Department of Pathology & Immunology, Washington University in St. Louis School of Medicine, St. Louis, MO, 63110, USA.
Augusta University, Augusta, GA, USA.
Eur J Clin Microbiol Infect Dis. 2019 Dec;38(12):2323-2330. doi: 10.1007/s10096-019-03683-z. Epub 2019 Aug 24.

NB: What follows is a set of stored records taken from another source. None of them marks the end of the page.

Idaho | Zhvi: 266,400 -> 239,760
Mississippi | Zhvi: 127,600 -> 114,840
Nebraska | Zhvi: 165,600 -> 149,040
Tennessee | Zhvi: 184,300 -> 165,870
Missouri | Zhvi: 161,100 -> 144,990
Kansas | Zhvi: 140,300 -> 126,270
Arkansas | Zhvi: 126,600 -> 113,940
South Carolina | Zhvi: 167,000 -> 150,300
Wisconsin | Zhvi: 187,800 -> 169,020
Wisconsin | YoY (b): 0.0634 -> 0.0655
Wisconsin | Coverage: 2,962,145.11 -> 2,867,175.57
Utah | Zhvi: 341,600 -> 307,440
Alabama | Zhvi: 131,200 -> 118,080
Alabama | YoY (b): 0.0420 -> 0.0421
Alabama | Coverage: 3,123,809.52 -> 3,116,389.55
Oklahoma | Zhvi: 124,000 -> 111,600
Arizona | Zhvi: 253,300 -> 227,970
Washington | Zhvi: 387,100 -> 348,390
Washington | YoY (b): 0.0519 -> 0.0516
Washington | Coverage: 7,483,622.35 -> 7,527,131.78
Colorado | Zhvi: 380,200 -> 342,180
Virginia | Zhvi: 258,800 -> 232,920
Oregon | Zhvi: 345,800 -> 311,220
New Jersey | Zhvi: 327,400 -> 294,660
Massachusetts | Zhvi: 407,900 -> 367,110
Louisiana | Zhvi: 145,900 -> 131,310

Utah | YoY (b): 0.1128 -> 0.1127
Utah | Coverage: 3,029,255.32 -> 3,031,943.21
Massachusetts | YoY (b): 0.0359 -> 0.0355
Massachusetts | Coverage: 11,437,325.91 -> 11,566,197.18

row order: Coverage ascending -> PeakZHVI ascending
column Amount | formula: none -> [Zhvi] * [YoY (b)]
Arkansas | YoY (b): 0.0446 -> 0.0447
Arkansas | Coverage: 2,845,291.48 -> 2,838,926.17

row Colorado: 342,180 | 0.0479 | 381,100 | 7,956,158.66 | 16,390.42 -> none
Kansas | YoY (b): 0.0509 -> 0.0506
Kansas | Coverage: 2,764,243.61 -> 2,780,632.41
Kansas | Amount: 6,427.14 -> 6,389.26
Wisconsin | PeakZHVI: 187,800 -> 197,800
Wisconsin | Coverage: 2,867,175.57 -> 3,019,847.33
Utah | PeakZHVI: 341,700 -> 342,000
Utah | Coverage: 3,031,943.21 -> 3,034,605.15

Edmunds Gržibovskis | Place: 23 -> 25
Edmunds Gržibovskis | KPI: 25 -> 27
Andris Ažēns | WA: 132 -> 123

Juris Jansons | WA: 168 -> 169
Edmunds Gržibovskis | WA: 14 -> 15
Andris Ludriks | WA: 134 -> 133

Historically, vancomycin has been considered a primary therapeutic option for treating infections with Staphylococcus aureus, but isolates with reduced vancomycin susceptibility (SA-RVS) (MIC ≥ 4 μg/mL) have emerged. Telavancin, a semisynthetic lipoglycopeptide, is an alternative treatment option for S. aureus, but data examining telavancin activity against SA-RVS are limited. In the present study, we characterize 300 isolates of S. aureus isolates (50 vancomycin-susceptible (VSSA) isolates and 250 SA-RVS isolates) from a large tertiary care, academic medical center, 51.8% of which were methicillin resistant (MRSA). Sixteen (6.4%) SA-RVS isolates were non-susceptible to telavancin, whereas all VSSA isolates were susceptible. Additionally, 3.6% of SA-RVS isolates were non-susceptible to daptomycin, with three (1.2%) isolates testing non-susceptible to both telavancin and daptomycin. When tested against other classes of antimicrobials, there were no statistical differences in susceptibility of VSSA and SA-RVS isolates, except for the fluoroquinolones (ciprofloxacin and moxifloxacin). Molecular characterization of the isolates showed that SCCmec types II and IV together represented over half of the SA-RVS isolates; 12.0% of the VSSA isolates were SCCmec type II. Using RepPCR, we detected 16 distinct strain types in this isolate collection, and tst-1 (gene encoding the Staphylococcus toxic shock syndrome super-antigen) carriage was low (5.4%). Overall, we show that in addition to reduced vancomycin susceptibility, a small, but clinically significant, proportion of SA-RVS isolates also demonstrate reduced susceptibility to both telavancin and daptomycin.
从历史上看,万古霉素一直被认为是治疗金黄色葡萄球菌感染的主要治疗选择,但已经出现了对万古霉素敏感性降低(SA-RVS)(MIC≥4μg/mL)的分离株。替拉万星是一种半合成糖肽,是金黄色葡萄球菌的另一种治疗选择,但关于替拉万星对 SA-RVS 的活性的数据有限。在本研究中,我们对来自大型三级保健学术医疗中心的 300 株金黄色葡萄球菌分离株(50 株万古霉素敏感(VSSA)分离株和 250 株 SA-RVS 分离株)进行了特征描述,其中 51.8%为耐甲氧西林金黄色葡萄球菌(MRSA)。16 株(6.4%)SA-RVS 分离株对替拉万星不敏感,而所有 VSSA 分离株均敏感。此外,3.6%的 SA-RVS 分离株对达托霉素不敏感,其中 3 株(1.2%)分离株对替拉万星和达托霉素均不敏感。当测试其他类别的抗菌药物时,VSSA 和 SA-RVS 分离株的敏感性没有统计学差异,除了氟喹诺酮类药物(环丙沙星和莫西沙星)。分离株的分子特征表明,SCCmec 类型 II 和 IV 共同代表了一半以上的 SA-RVS 分离株;12.0%的 VSSA 分离株为 SCCmec 类型 II。使用 RepPCR,我们在该分离株集中检测到 16 种不同的菌株类型,tst-1(编码葡萄球菌中毒性休克综合征超抗原的基因)携带率较低(5.4%)。总体而言,我们表明,除了万古霉素敏感性降低外,一小部分但具有临床意义的 SA-RVS 分离株也对替拉万星和达托霉素的敏感性降低。